A senior IPS officer questioned the state poll panel’s assessment of the number of sensitive polling stations.

About 9.9 percent of the 5,438 booths in Murshidabad were identified as vulnerable (sensitive). The district witnessed five deaths on Saturday.

Of Howrah’s 3,031 polling stations, 353 were marked vulnerable while 317 of Cooch Behar’s 2,385 polling stations were so identified. Both districts witnessed widespread violence and malpractice.

“There was some error in the way booths were assessed for their vulnerabilities. It can’t be based on the records from the previous elections alone,” the IPS officer said, seeking anonymity.

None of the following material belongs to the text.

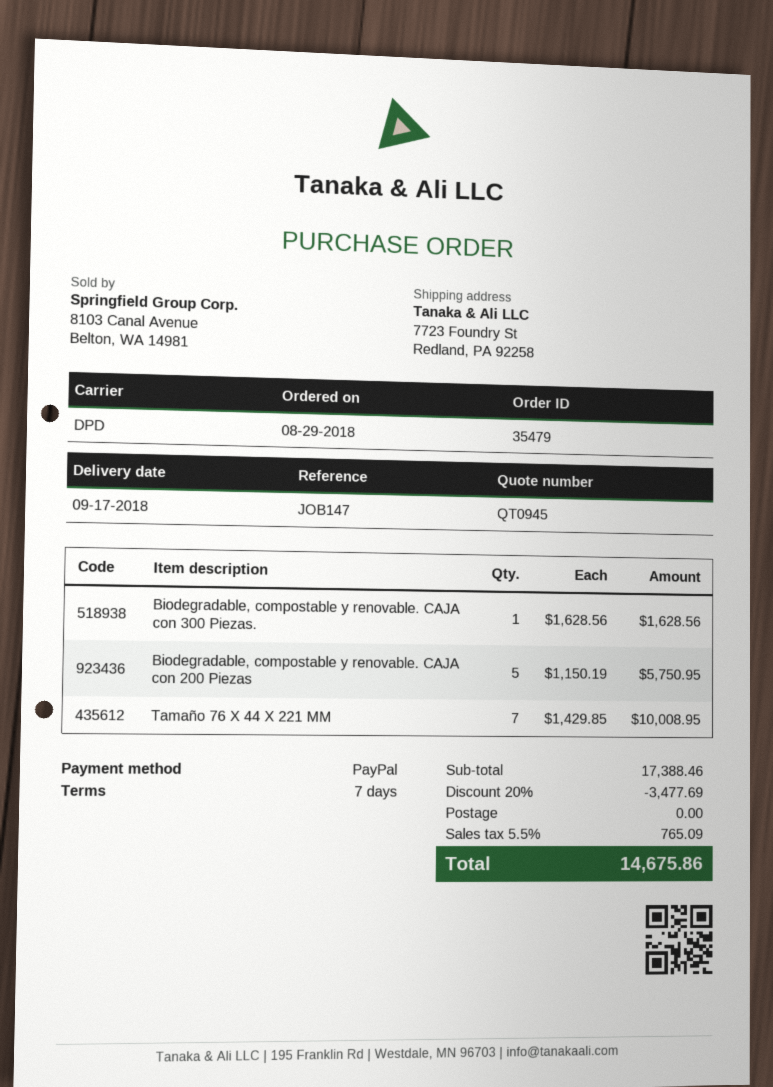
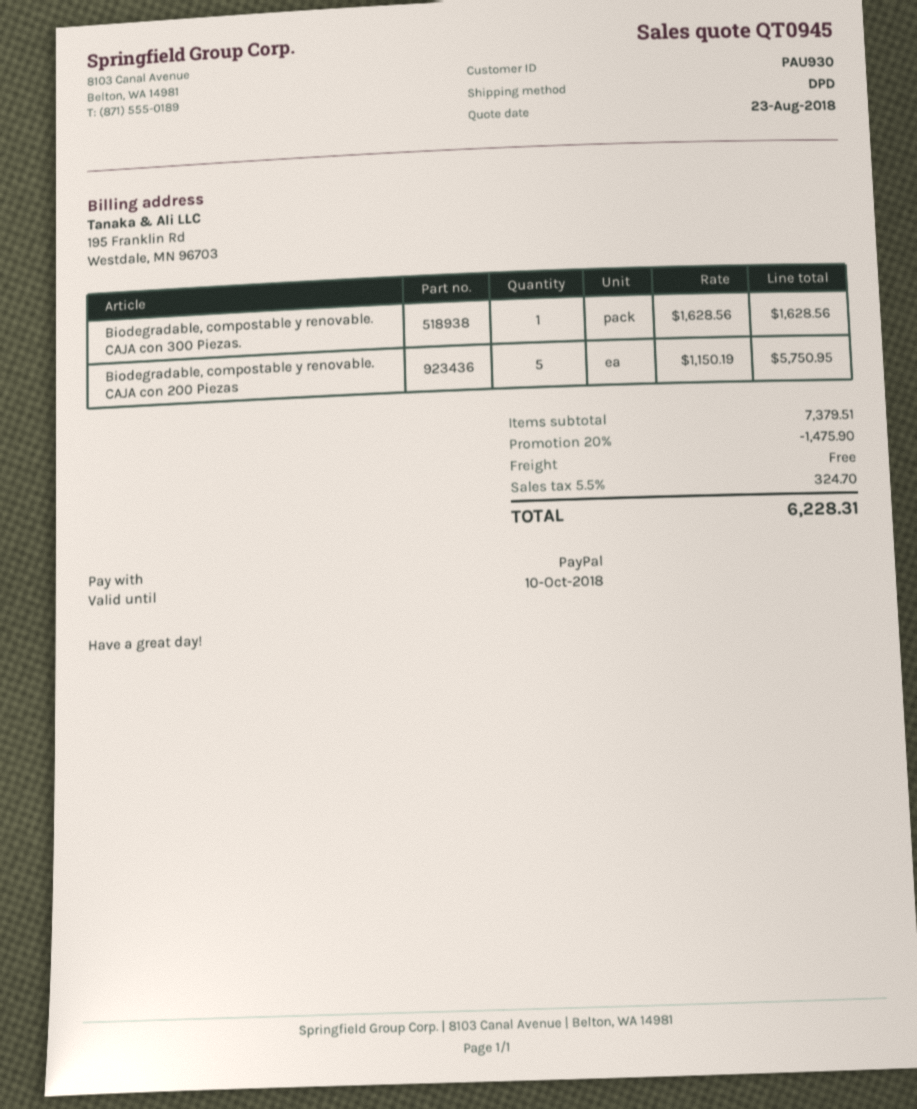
Tamaño 76 X 44 X 221 MM: 7 x 1429.85 = 10008.95 -> none
subtotal: 17388.46 -> 7379.51
discount: 20% = 3477.69 -> 20% = 1475.90
tax: 5.5% = 765.09 -> 5.5% = 324.70
total: 14675.86 -> 6228.31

“There are several other considerations, including the location of a booth and the political situation.

“The forces were deployed at the (officially identified) vulnerable booths on Saturday but since there was an error in assessment, the results did not show.”

Sinha, however, told this newspaper: “In any case, with the decision of hon’ble (high) court there was no distinction between sensitive and non-sensitive booths. All booths were to be provided with CAPF (central armed police forces). Later on, hon’ble court talked about feasibility (of such a measure). Still, all sensitive booths were provided with CAPF first.”

The state election commission had demanded 822 companies of central forces from the Union home ministry. By 11am on Saturday, 649 companies had reached the state.

A team of 73 Punjab police personnel had reached Bhangar around 4pm, by when polling across most of the booths in this politically volatile pocket had been over.

State Congress president Adhir Ranjan Chowdhury alleged on Sunday that the Centre had helped the ruling Trinamul by ensuring the central forces were deployed late and left inactive.

“It was part of an understanding between Didi and the Centre — the way the central forces were deployed gave Trinamul an edge in the polls,” Chowdhury said. “Central forces reaching at noon on polling day! The state BJP leaders should rise in protest.”

The state BJP has accused the Bengal government and the state poll panel chief of deliberately keeping the central forces away from the action. Suvendu Adhikari, leader of the Opposition, said the Bengal BJP would make sure that “this is the last election under the leadership of Mamata Banerjee” in Bengal.

Trinamul said the poll violence was the result of provocation by the Opposition and the governor, whom it accused of acting as a BJP spokesperson.

“Some incidents have occurred. There were provocations from different corners by the Opposition and the most respectable governor, who acted as the BJP’s spokesperson, and as a result these incidents took place,” Trinamul leader and minister Chandrima Bhattacharya said. “All deaths are tragic but Trinamul Congress workers and candidates have been victims too.”